Kuhn’s model of scientific development challenged both the positivist view of a linear process of increasing knowledge and the logical positivist notion whereby a given scientific theory logically includes preceding ones. For him, a scientific paradigm (that is, a discipline’s theories, rules, practices, and instrumentation) replaced another through what he called a “scientific revolution,” rather than through continuous accumulation of knowledge. His idea of scientific development was a process akin to biological evolution, whereby successive paradigms were neither truer nor better in any absolute sense, but merely better adapted to the collective needs of a given scientific community. Science textbooks and popularizers, Kuhn noted, were responsible for the widespread idea of science as a cumulative enterprise, because they were written by the holders of the most recently accepted paradigm, who rarely described preceding paradigms or the revolution that produced new ones (Kuhn, 1970, pp. viii, 5, 10, 98, 103, 109, 136-137, 172-173). Kuhn also shook the then prevalent idea that science was solely driven by epistemological factors, such as the phenomena under study and the utterances used to describe them. He argued that, besides these internal features, idiosyncrasies of individual scientists and their group interactions were responsible for paradigm shifts. Nevertheless, The Structure did not make much space for external, social factors. Kuhn’s view was still much closer to Sarton’s internalist history of science than to the social interpretations of the 1970s and a long way from the social constructivist trends of the 1980s and 1990s (Kuhn, 1970, pp. 153-155).

Kuhn opened the doors for the social turn that would become predominant in history of science. His compelling criticism of the positivist approach was crucial to finalize the professionalization of the discipline. His interpretation of scientific development as evolutionary and discrete, at odds with the view shared until then by most scientists and humanists, provided a justification for the creation of new academic departments where the teaching of the new-fangled history of science would take place. During the decade following the publication of The Structure, Kuhn (1977) refined the philosophical underpinnings of the field, and wrote a series of essays carefully differentiating it from two other closely related disciplines, history and philosophy of science. Moreover, his insistence on studying the histories of different sciences (instead of Sarton’s science as a whole) fostered specialization, a sign of disciplinary maturity.

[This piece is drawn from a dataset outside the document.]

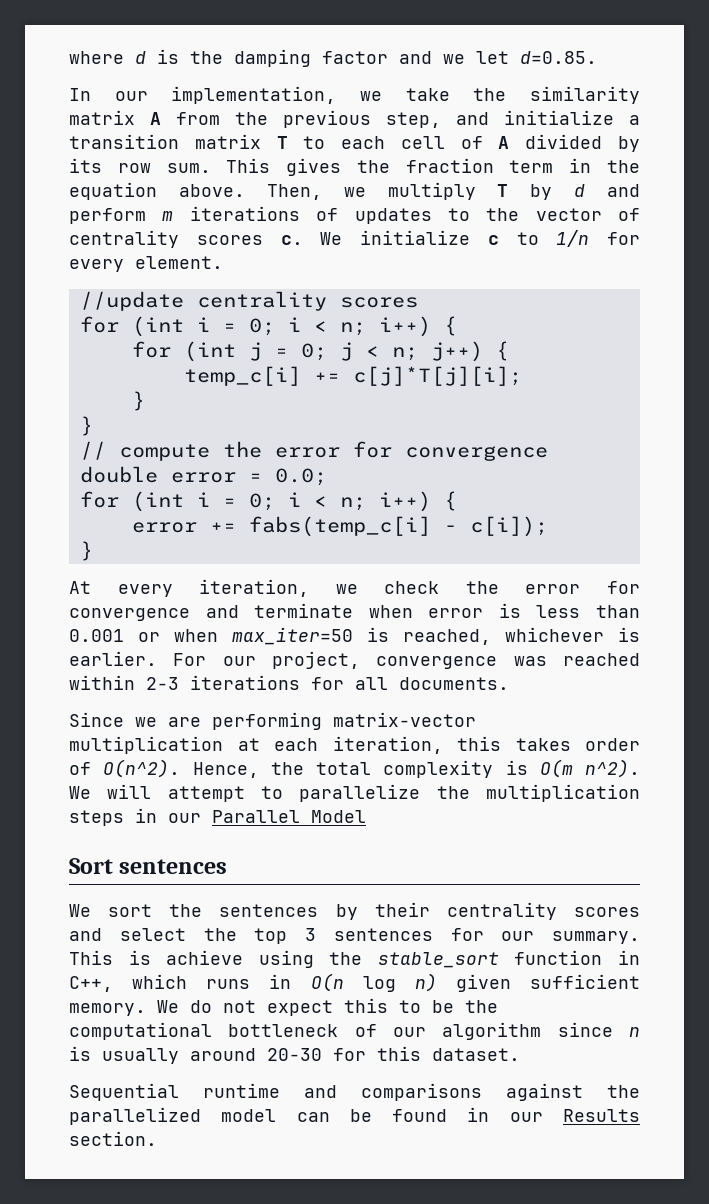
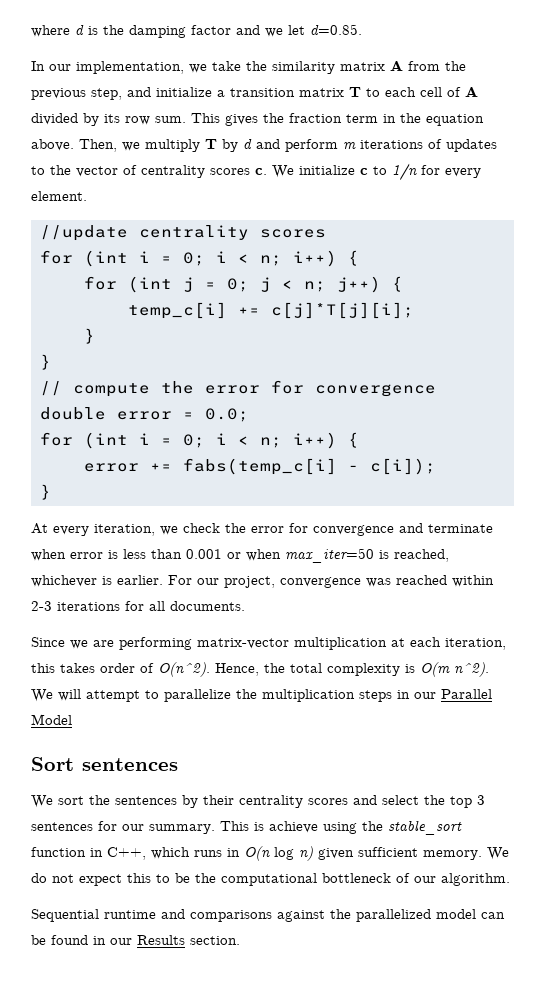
[442,1022,640,1040] [69,1046,520,1064] algorithm since n is usually around 20-30 for this dataset. -> [441,873,510,886] algorithm.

Since Kuhn, the proliferation of history of science specialties and subspecialties has been evidenced in scholarly conferences, publications, and to a lesser extent in teaching programs. Specialization might well have led to a loss of the field’s interdisciplinary character, if not for two significant events: history of science’s defining and not too distant beginnings as an interdisciplinary area of interest, and Kuhn’s (cautious) pointing to an external history of science, which opened the dialogue with other fields, particularly philosophy, sociology, and anthropology. The latter development led to the formation of truly interdisciplinary “super fields,” most prominently Science and Technology Studies (STS), which in the last 25 years have infused the history of science with methodologies from other disciplines and have integrated the histories of technology, medicine, and the environment in their scope. Whereas the development of research specialties has never been fully mirrored in academic curricula, STS’s growth as a field of research assured the ongoing (albeit limited) teaching of general history of science.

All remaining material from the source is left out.